The Old Model: Broadcast and Hope

For most of its history, developer advocacy looked like this: a team member with good communication skills writes blog posts, gives conference talks, and records YouTube videos. The content goes out into the world. Engagement is measured in views and likes.

The underlying model is broadcast. You create content, push it out, and hope the right people find it at the right time.

It worked well enough when the audience was the entire internet. But applied to the problem of internal engineering education: getting your specific team up to speed on your specific stack, broadcast is exactly the wrong model.

What's Changing

The teams we talk to at Stepwik are doing something fundamentally different. They're embedding people with advocacy instincts inside the engineering organization, and giving them the tools to create structured, hands-on learning rather than passive content.

The shift has three dimensions:

From audience to participant.
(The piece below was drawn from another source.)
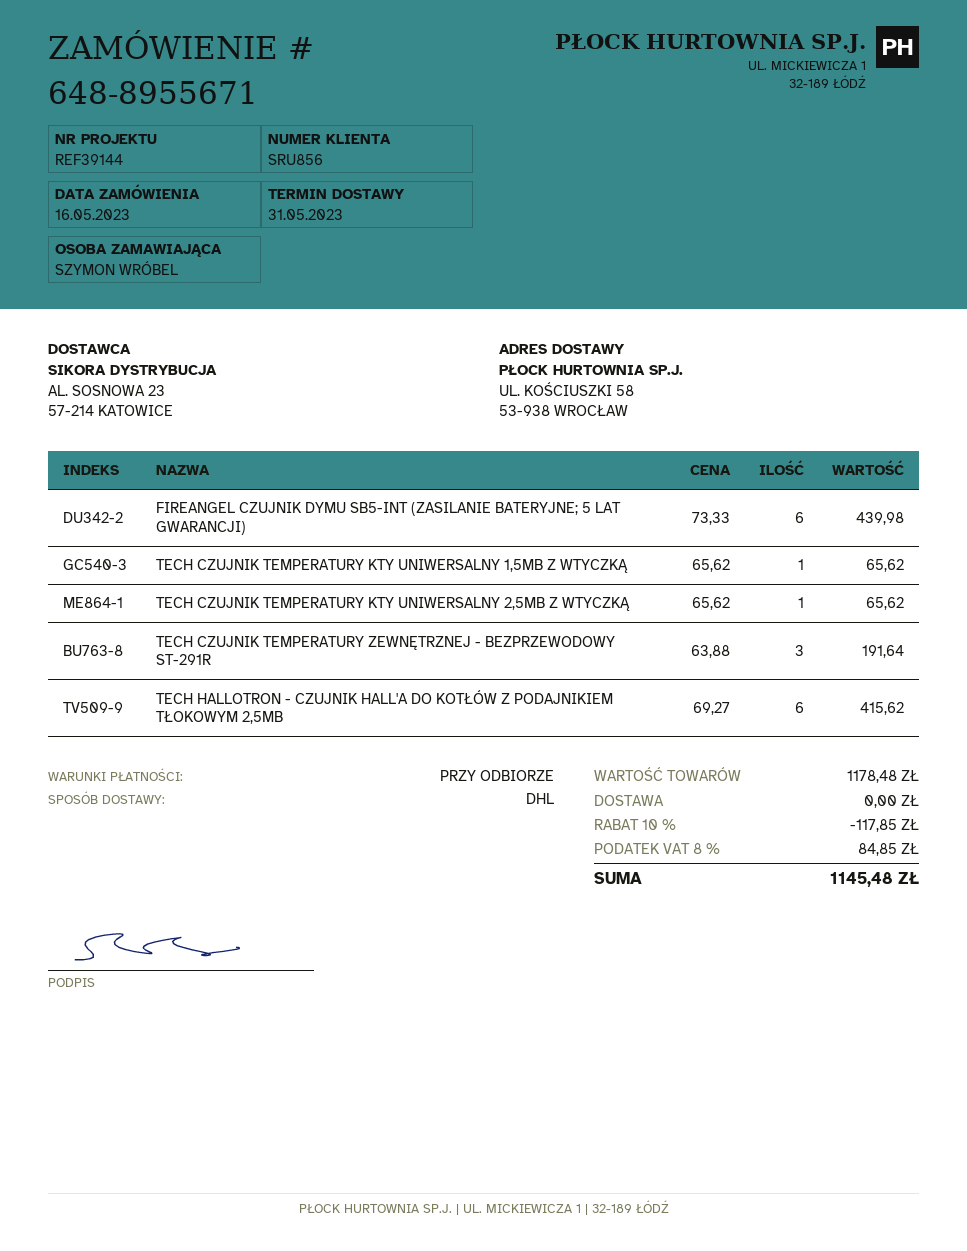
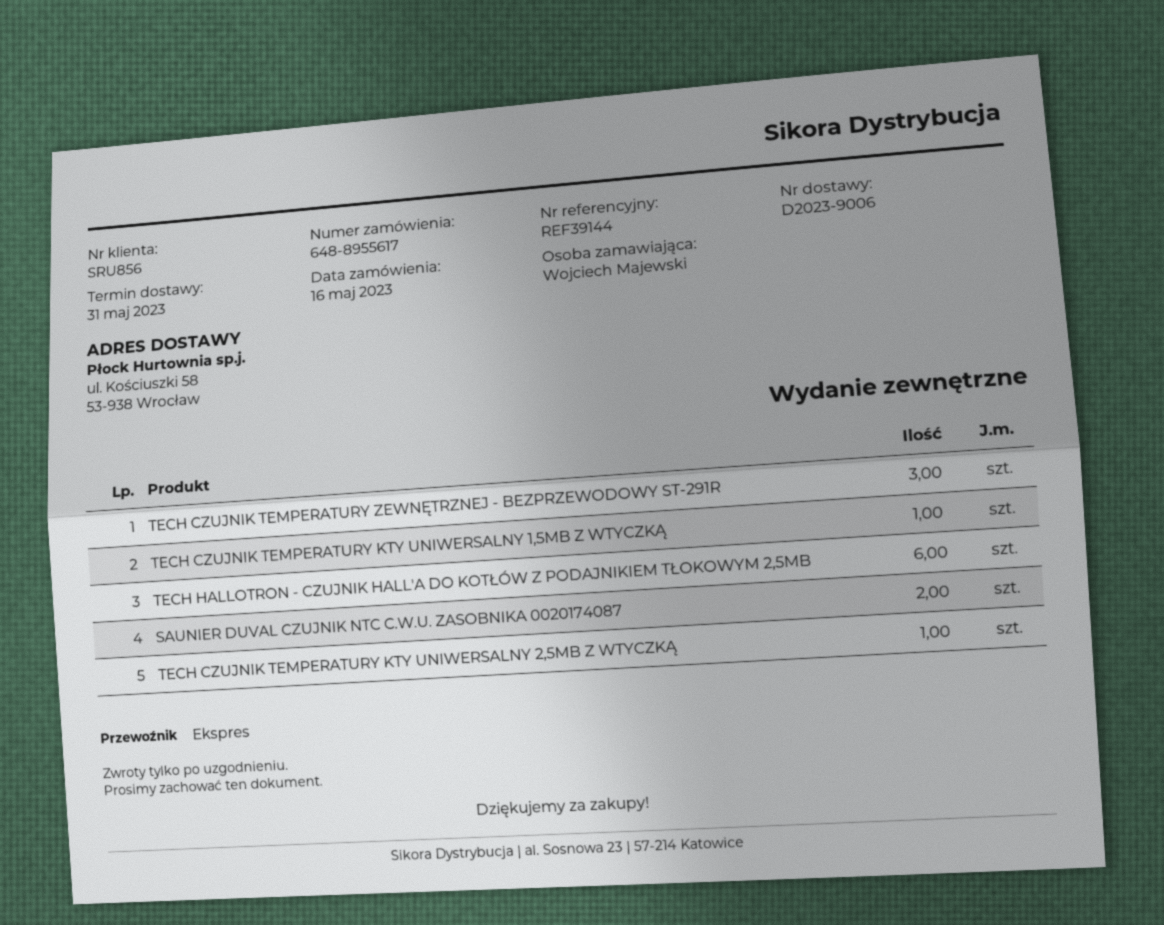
order number: 648-8955671 -> 648-8955617
ordered by: SZYMON WRÓBEL -> Wojciech Majewski
shipping method: DHL -> express
FIREANGEL CZUJNIK DYMU SB5-INT (ZASILANIE BATERYJNE; 5 LAT GWARANCJI): 6 -> none
SAUNIER DUVAL CZUJNIK NTC C.W.U. ZASOBNIKA 0020174087: none -> 2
Instead of writing for an imagined reader, the new model puts the advocate in direct conversation with learners, running office hours, reviewing lab completions, collecting failure data at specific steps.

From static to interactive. A blog post about Kubernetes is useful. A Kubernetes lab where you actually break and fix a deployment is transformative. The advocacy skill is now less about writing well and more about designing experiences that produce genuine competence.

From one-to-many to many-to-many. The best technical knowledge in any organization lives in the heads of individual engineers. Modern developer advocacy creates the structures (labs, runbooks, onboarding paths) that let that knowledge transfer reliably without requiring the expert in the room.

What This Looks Like in Practice

At one of the companies we work with, the senior infrastructure engineer who knew the deployment pipeline inside out was a flight risk. Before she left, the team embedded her knowledge into a six-part lab series that every new backend engineer now completes in their first two weeks.

She's no longer with the company. The knowledge is still there.

That's developer advocacy applied to internal education. Not a video recording of a lunch-and-learn that no one will watch. A structured, validated, interactive experience that transfers a specific skill to a specific person in a specific role.

The Skills That Actually Matter

If you're thinking about building this kind of function, here's what we've seen make the difference:

Empathy for the beginner. The most technically brilliant person in the room often makes the worst educator. They've forgotten what it was like not to know. Good advocates actively cultivate the beginner's perspective.

Obsession with the failure point. Where do learners get stuck? At which step does the dropout spike? This is the most important data in the system, and it's invisible if you're only looking at completion rates.

Comfort with structure. Great advocacy isn't improvised. It's sequenced. Each lesson builds on the last. Prerequisites are explicit. The learner always knows where they are and what comes next.

Close collaboration with engineering. Advocates don't need to be the deepest technical experts, but they need to be close enough to the engineers who are to translate that expertise into something learnable.

The Opportunity

Most companies dramatically underinvest in internal technical education. They assume that smart engineers will figure it out, that documentation is good enough, that the right hire will already know the stack.

The teams growing fastest are the ones that disagree with all three of those assumptions.

Developer advocacy, applied internally with the right tools and a bias toward hands-on learning, is one of the highest-leverage investments an engineering organization can make.

The best time to start building this function was when you hired your third engineer. The second best time is now.